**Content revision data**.

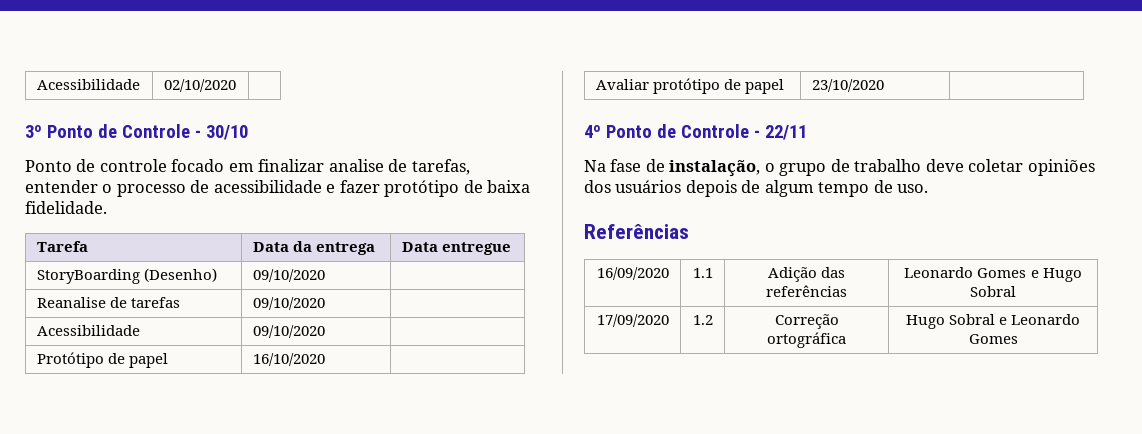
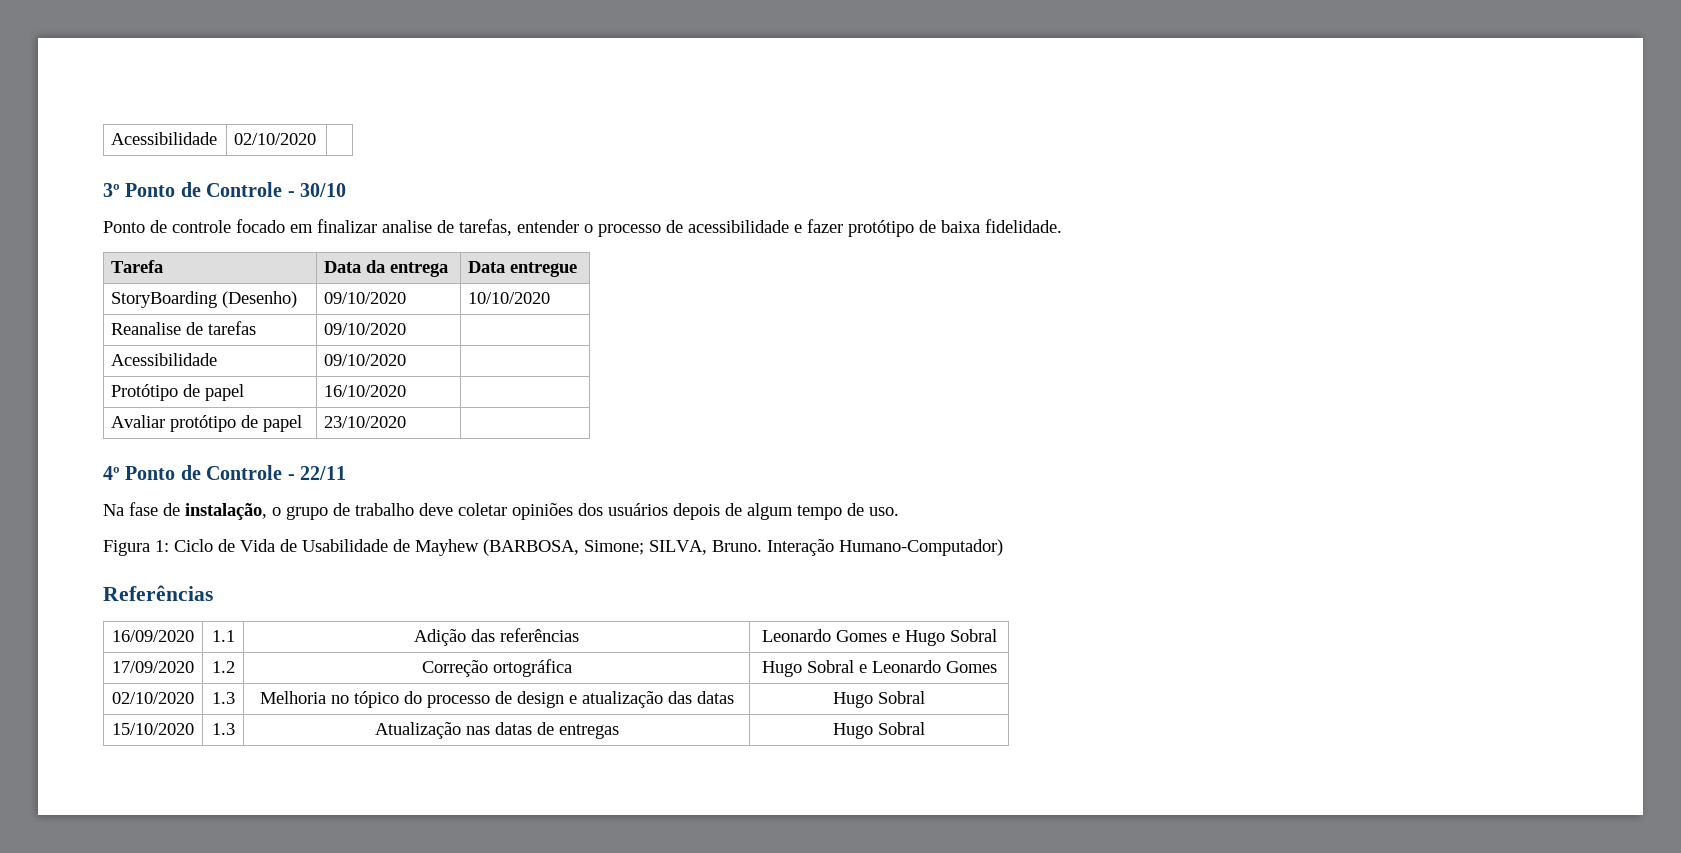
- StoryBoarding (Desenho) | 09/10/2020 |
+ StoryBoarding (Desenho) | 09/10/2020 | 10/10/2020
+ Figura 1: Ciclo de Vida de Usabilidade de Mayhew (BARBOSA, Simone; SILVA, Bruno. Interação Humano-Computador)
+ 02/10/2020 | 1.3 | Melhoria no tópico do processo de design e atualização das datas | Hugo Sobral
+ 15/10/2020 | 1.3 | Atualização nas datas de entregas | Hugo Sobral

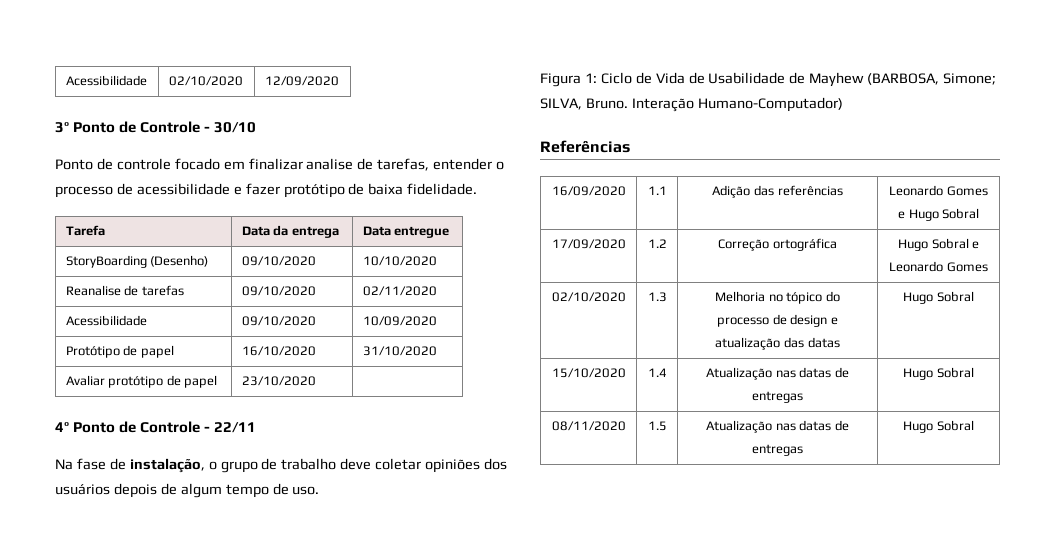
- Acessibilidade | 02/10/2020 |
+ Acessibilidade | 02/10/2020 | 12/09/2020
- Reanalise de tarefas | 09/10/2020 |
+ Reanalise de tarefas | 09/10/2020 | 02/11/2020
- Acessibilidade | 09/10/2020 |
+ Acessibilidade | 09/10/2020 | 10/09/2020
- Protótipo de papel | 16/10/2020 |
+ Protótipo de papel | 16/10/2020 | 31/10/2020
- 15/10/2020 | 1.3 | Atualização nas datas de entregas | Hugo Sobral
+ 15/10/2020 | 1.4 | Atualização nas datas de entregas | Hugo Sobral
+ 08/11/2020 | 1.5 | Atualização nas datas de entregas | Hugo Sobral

**Task description**. Print the lines from the beginning of the records up to and including the line containing "Bruno. Interação Humano-Computador)", word for word, with no pictures.

**Your response**.
- StoryBoarding (Desenho) | 09/10/2020 |
+ StoryBoarding (Desenho) | 09/10/2020 | 10/10/2020
+ Figura 1: Ciclo de Vida de Usabilidade de Mayhew (BARBOSA, Simone; SILVA, Bruno. Interação Humano-Computador)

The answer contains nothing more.